Starting with Sandfly version 4.2, the Scheduler now consists of two different schedule types. The original (and default) Scan Hosts type is where scan schedules automatically run sandflies on hosts in the Sandfly database and the new Discover Hosts type, which automatically searches for new hosts on your network.
Host scan scheduling on Sandfly works differently than what you may be used to. Instead of fixed times, Sandfly uses a unique random scheduling mechanism. Setting up Sandfly to use a random schedule is simple and automatic.

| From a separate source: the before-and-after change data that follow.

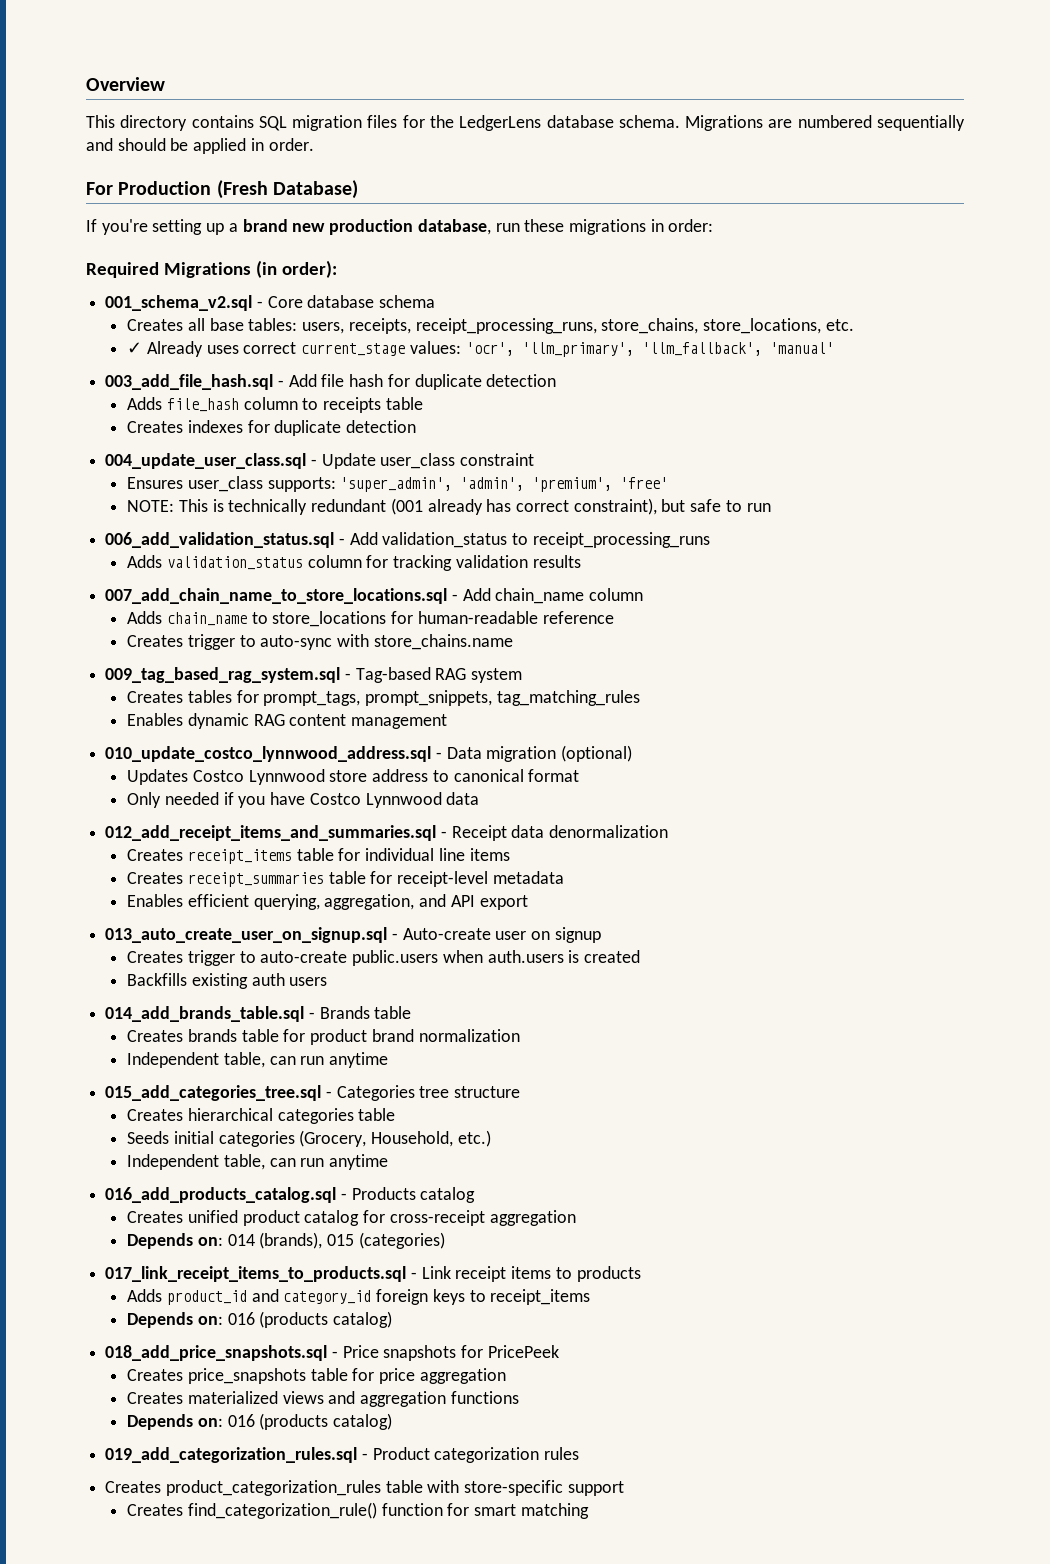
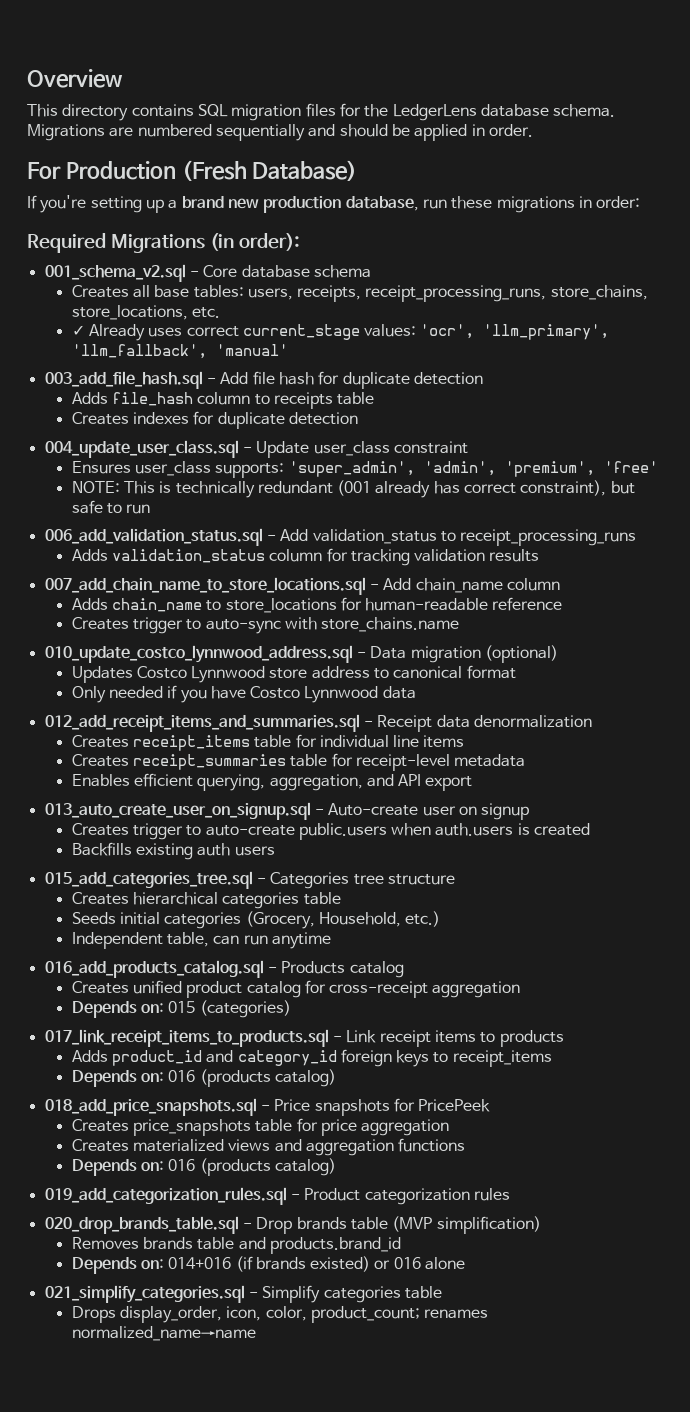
- 009_tag_based_rag_system.sql - Tag-based RAG system
- Creates tables for prompt_tags, prompt_snippets, tag_matching_rules
- Enables dynamic RAG content management
- 014_add_brands_table.sql - Brands table
- Creates brands table for product brand normalization
- Independent table, can run anytime
- Depends on: 014 (brands), 015 (categories)
+ Depends on: 015 (categories)
- Creates product_categorization_rules table with store-specific support
- Creates find_categorization_rule() function for smart matching
+ 020_drop_brands_table.sql - Drop brands table (MVP simplification)
+ Removes brands table and products.brand_id
+ Depends on: 014+016 (if brands existed) or 016 alone
+ 021_simplify_categories.sql - Simplify categories table
+ Drops display_order, icon, color, product_count; renames normalized_name→name

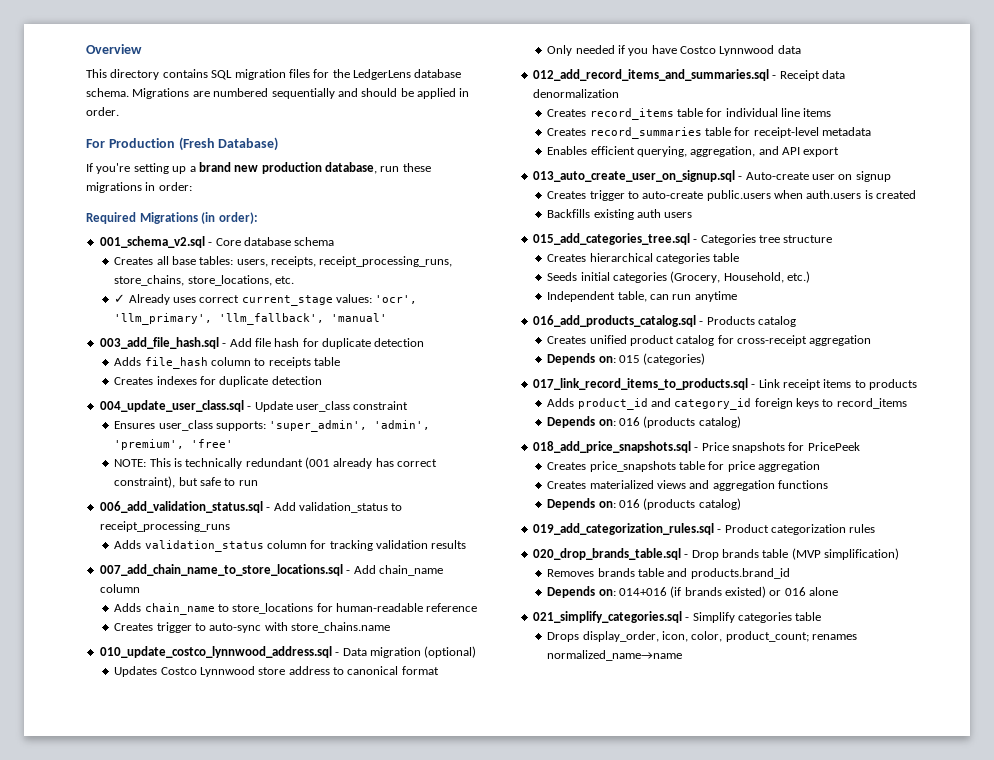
- 012_add_receipt_items_and_summaries.sql - Receipt data denormalization
+ 012_add_record_items_and_summaries.sql - Receipt data denormalization
- Creates receipt_items table for individual line items
+ Creates record_items table for individual line items
- Creates receipt_summaries table for receipt-level metadata
+ Creates record_summaries table for receipt-level metadata
- 017_link_receipt_items_to_products.sql - Link receipt items to products
+ 017_link_record_items_to_products.sql - Link receipt items to products
- Adds product_id and category_id foreign keys to receipt_items
+ Adds product_id and category_id foreign keys to record_items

Random Schedule and Random Sandflies
Sandfly allows you to setup a random time window for Sandflies to run. Additionally, you select the percentage of active sandflies to run each time that will be sent out.
The idea behind this is simple. Say you pick a time between 30-60 minutes. Then you pick a random number of sandflies to run such as 20%. Sandfly will take that schedule and pick a random time in the future between 30-60 minutes (e.g. 39 minutes). When 39 minutes elapses, Sandfly will select 20% of the active sandflies and use them to investigate your systems. Then Sandfly will select a new time 30-60 minutes in the future and repeat the process with another 20% of the sandflies selected at random.

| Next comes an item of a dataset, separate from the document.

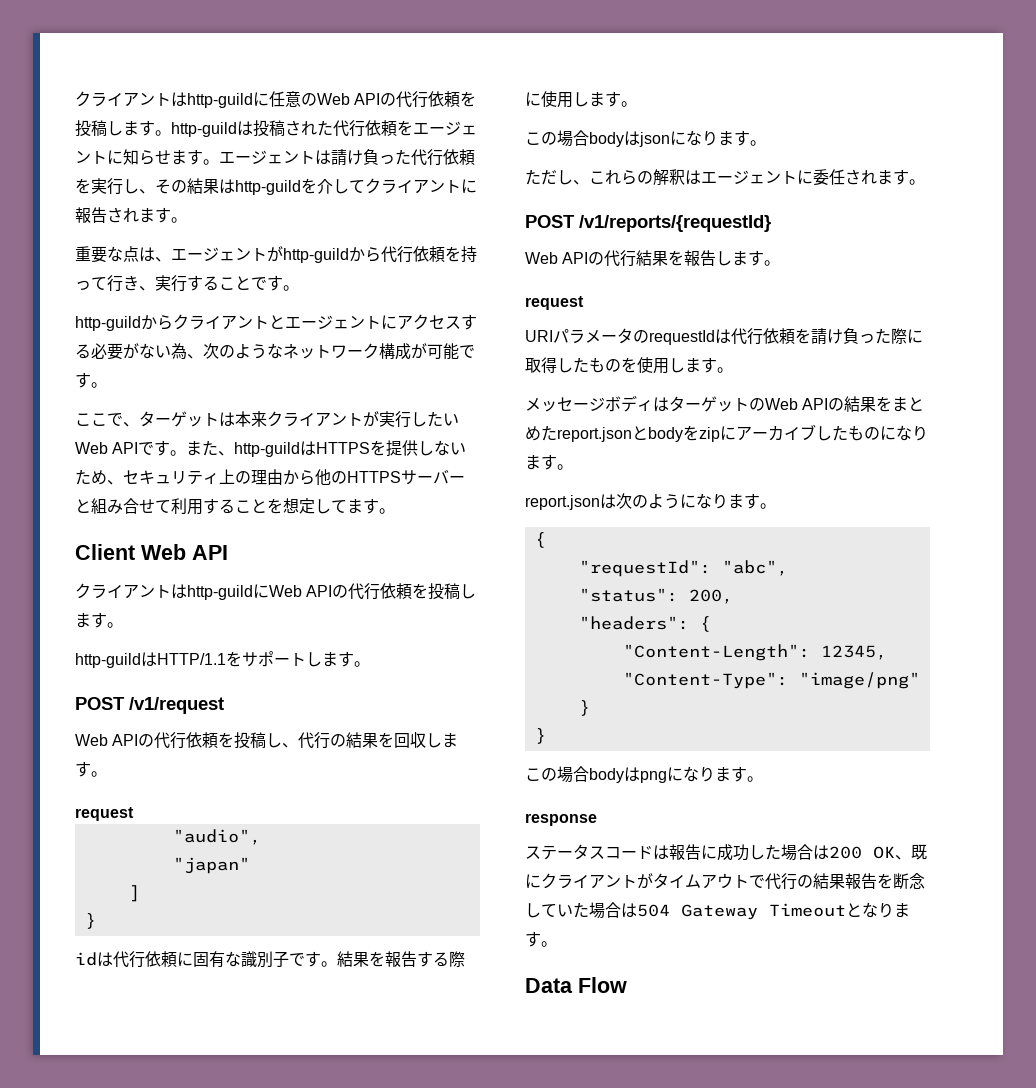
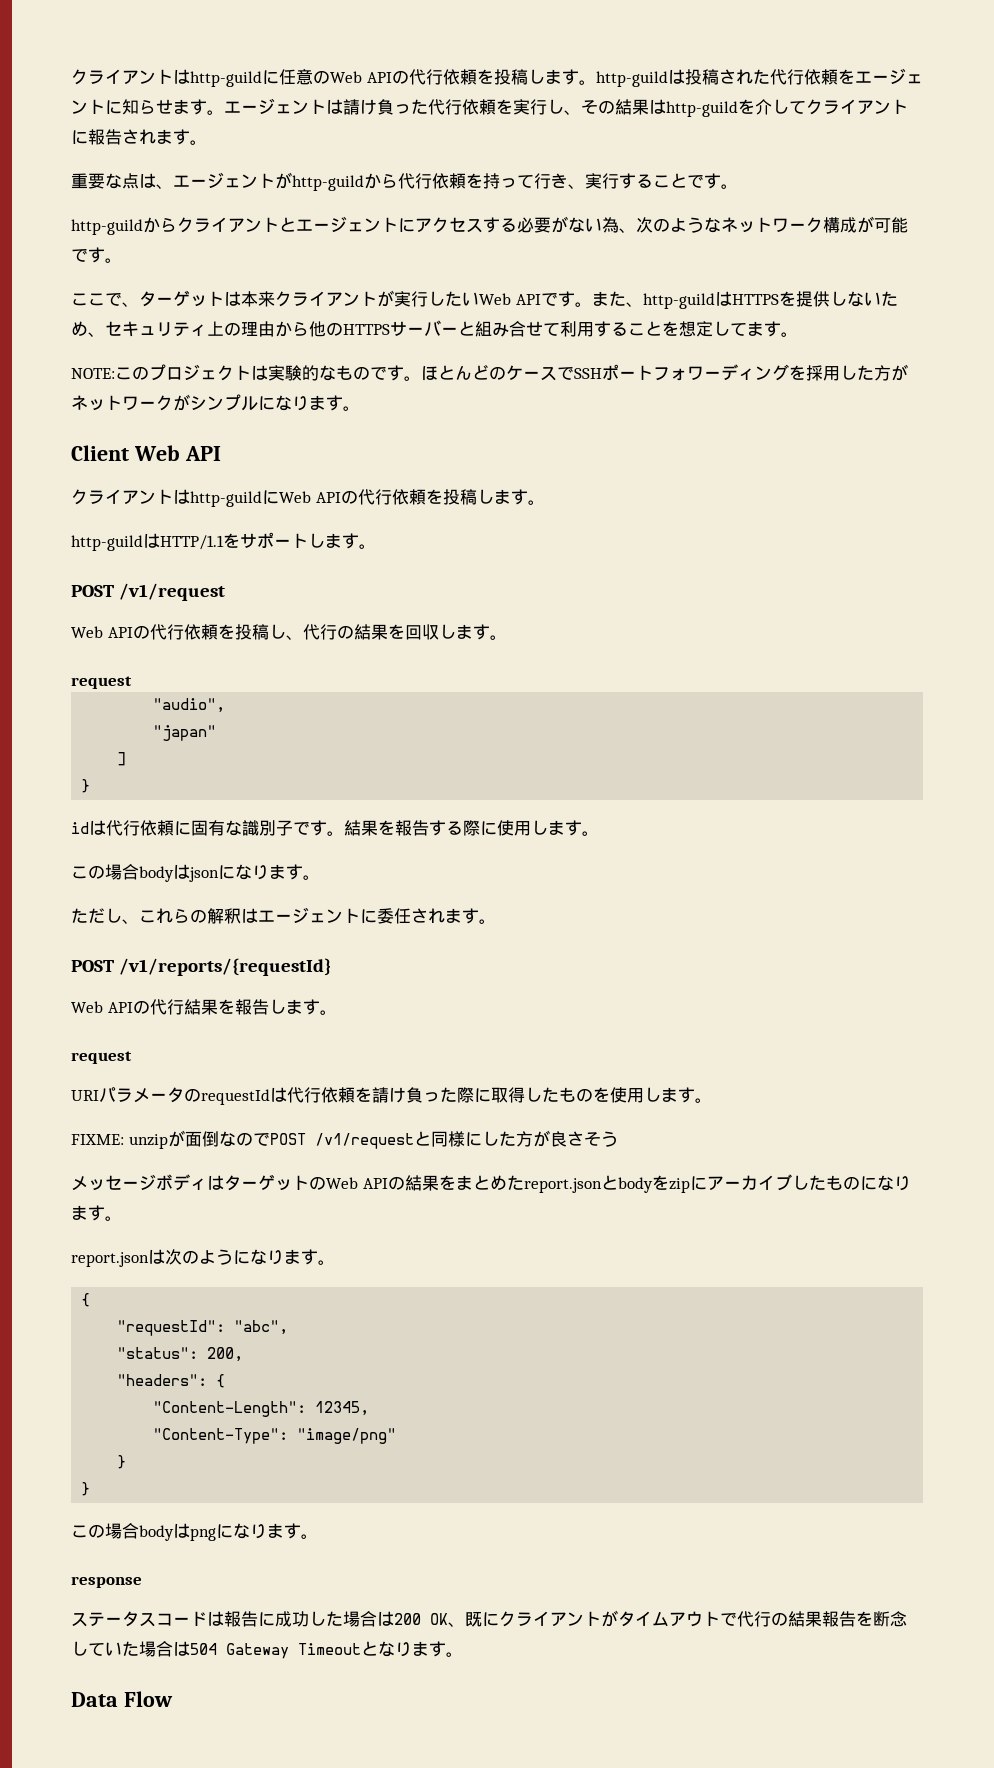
+ NOTE:このプロジェクトは実験的なものです。ほとんどのケースでSSHポートフォワーディングを採用した方がネットワークがシンプルになります。
+ FIXME: unzipが面倒なのでPOST /v1/requestと同様にした方が良さそう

The reason Sandfly does this is three-fold.
Reason One: Lower Impact
Random and small scheduling lowers the impact of the system because we are doing many small fast scans throughout the day instead of huge monolithic scans once a day (or less) as you may be used to.
Reason Two: Superior Coverage
By doing many small random scans we get superior coverage for attacks. A typical schedule can easily get 100% coverage with sandflies. Instead of checking for a problem once a day, Sandfly can check for the same problem dozens of times each day. This creates a much smaller window for an attacker to remain undetected.
Reason Three: Evasion Resistance
By being random, it increases the evasion resistance of Sandfly. Attackers can evade scheduled scans with some effort. Since Sandfly is random however, it makes evasion by a set schedule very difficult.
Host discovery schedules are principally, but not exclusively, intended for use with IP addresses and / or network blocks that have hosts that may change often / dynamically for any reason, yet exist long enough to benefit from security scans. A discover type of schedule searches the targeted addresses for new or changed hosts and updates Sandfly accordingly.
Discovery Scans enable the following use cases:
- Automatically monitor a DHCP address pool for new Linux hosts.
- Secure address ranges and dynamic workloads at your cloud provider.
- Find new hosts that may have appeared on your network which are unauthorized.